Differential staining of actin in metaphase spindles with 7-nitrobenz-2-oxa-1,3-diazole-phallacidin and fluorescent DNase: is actin involved in chromosomal movement?

Abstract

The distribution and polymerization state of actin in metaphase rat kangaroo cells was studied by fluorescence microscopy. Formaldehyde-fixed, acetone-extracted cells were labeled with either of two types of actin probes. The first, 7-nitrobenz-2-oxa-1,3-diazole-phallacidin, has high affinity for F actin and does not bind monomeric G actin. The second was a conjugate of DNase I labeled with either tetramethylrhodamine or fluorescein.

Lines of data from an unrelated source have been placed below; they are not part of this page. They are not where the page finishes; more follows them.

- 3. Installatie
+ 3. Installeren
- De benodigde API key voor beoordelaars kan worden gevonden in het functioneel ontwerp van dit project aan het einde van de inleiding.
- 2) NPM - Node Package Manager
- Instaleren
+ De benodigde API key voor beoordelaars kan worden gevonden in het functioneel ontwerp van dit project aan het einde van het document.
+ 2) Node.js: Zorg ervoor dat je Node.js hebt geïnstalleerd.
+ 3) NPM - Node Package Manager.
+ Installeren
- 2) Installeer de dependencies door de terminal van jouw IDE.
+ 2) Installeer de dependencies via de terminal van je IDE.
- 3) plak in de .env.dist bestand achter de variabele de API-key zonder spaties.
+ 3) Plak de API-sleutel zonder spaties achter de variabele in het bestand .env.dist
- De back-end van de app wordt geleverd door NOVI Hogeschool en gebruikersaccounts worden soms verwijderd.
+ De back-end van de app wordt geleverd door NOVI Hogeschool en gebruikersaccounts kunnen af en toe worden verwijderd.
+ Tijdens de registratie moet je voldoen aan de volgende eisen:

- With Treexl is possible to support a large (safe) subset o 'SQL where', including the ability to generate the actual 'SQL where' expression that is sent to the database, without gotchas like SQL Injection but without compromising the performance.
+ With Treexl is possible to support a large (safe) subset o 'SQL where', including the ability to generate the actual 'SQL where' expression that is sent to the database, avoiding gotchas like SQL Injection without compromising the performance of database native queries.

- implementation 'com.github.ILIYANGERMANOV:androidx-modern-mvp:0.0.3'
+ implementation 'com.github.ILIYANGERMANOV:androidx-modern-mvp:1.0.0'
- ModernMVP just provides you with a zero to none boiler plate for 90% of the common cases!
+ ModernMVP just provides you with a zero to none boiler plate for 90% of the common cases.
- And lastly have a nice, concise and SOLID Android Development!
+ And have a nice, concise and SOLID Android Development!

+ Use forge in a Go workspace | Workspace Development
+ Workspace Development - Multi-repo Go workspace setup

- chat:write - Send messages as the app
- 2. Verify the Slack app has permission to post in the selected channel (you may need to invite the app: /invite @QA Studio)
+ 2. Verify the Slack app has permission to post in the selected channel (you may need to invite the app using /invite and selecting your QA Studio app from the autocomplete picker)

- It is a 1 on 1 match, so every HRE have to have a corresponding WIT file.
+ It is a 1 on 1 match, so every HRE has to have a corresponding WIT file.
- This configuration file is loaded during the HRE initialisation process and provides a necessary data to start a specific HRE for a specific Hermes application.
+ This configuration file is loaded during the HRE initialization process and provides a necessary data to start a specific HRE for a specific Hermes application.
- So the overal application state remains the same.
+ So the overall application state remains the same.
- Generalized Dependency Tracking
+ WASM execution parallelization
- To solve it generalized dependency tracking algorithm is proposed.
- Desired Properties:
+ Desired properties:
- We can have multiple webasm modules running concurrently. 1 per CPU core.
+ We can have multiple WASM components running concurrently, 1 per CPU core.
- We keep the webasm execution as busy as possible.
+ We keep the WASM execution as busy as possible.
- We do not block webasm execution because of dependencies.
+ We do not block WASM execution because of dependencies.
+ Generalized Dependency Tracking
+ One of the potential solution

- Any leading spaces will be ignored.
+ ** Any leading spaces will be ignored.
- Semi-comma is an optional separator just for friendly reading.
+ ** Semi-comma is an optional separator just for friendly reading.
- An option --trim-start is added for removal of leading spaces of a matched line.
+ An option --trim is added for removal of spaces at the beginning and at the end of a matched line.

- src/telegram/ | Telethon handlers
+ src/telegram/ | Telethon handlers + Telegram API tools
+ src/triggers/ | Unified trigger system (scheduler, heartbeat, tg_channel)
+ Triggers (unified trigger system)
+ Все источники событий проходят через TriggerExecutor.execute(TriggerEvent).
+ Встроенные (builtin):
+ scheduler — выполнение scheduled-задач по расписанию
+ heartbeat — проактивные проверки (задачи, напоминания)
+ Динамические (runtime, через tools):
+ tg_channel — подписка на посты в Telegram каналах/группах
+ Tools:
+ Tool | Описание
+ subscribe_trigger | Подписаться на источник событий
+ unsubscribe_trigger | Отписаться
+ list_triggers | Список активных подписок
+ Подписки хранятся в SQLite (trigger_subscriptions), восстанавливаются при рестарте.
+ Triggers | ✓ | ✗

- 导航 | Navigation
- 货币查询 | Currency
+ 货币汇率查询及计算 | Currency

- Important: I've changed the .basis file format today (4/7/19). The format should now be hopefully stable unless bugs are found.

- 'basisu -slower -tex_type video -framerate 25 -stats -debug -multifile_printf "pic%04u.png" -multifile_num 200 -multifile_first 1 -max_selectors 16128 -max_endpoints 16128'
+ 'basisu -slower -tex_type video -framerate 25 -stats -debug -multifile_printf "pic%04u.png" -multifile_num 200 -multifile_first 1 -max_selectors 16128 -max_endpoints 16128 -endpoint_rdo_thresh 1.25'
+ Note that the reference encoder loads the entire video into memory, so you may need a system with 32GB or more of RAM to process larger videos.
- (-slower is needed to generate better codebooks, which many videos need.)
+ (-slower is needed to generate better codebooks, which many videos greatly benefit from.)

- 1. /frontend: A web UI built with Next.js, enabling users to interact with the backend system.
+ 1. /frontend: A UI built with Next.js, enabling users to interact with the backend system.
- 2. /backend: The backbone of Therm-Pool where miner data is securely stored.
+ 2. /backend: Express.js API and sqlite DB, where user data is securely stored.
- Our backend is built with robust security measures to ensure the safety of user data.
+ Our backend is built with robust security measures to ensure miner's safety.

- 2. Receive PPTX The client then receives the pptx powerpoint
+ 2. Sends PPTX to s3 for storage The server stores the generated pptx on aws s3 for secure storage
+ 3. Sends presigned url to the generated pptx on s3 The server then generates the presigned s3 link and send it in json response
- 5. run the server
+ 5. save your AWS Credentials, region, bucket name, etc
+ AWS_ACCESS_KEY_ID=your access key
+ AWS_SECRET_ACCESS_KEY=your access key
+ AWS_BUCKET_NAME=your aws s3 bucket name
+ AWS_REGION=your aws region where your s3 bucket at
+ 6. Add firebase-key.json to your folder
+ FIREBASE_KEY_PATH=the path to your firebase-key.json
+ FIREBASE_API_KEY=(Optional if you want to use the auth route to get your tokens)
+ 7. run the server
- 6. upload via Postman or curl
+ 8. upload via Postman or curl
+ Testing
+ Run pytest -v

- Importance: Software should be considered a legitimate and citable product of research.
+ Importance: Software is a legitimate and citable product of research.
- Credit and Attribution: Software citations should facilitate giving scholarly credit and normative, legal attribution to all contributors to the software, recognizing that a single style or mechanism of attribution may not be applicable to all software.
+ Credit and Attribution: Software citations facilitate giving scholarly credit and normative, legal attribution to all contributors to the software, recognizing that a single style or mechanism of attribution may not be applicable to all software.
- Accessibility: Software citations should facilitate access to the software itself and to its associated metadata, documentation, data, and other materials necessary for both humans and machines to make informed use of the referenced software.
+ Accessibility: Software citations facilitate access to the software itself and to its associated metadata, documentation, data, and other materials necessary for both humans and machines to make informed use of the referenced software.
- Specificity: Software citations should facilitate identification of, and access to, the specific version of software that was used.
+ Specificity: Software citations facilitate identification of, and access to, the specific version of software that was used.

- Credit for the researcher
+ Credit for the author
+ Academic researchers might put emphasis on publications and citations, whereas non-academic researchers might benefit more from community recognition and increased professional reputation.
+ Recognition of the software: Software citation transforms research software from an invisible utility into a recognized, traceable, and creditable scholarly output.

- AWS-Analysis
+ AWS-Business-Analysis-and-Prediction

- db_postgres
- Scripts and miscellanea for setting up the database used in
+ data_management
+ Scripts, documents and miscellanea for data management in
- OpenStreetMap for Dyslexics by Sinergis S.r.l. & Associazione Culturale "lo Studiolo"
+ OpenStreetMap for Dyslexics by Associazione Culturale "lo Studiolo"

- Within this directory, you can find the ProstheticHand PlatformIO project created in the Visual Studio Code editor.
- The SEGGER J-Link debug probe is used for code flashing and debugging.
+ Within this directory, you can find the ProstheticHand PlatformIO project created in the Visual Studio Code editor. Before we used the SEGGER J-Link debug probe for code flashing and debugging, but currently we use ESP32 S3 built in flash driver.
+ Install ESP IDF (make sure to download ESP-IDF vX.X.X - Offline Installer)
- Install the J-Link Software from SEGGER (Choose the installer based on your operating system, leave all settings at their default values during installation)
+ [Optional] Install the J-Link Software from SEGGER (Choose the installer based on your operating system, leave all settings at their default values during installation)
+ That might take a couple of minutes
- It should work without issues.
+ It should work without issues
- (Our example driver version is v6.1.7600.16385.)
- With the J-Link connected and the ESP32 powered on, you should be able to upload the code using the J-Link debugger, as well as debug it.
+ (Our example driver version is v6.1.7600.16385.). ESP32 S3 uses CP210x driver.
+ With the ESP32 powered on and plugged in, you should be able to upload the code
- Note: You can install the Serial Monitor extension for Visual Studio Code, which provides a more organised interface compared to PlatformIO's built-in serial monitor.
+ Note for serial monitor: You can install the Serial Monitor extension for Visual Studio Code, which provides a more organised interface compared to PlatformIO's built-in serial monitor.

DNase binds with high affinity to G actin and with lesser affinity to F actin. The polymerization state of actin was deduced by comparing the fluorescence distribution of the phallacidin derivative with that of the fluorescent DNase. The results indicate that the pole-to-chromosome region of the metaphase spindle contains G actin but little if any conventional F actin. F actin is found concentrated in a diffuse distribution outside the spindle region in metaphase cells and returns to the interzone area between the chromosomes by early telophase. These results exclude spindle models for chromosomal movement that require more than about five F actin filaments per chromosome, support the hypothesis that F actin is involved in force generation for cell cleavage, and are not inconsistent with the possibility that actin outside the spindle may be involved in chromosomal movement.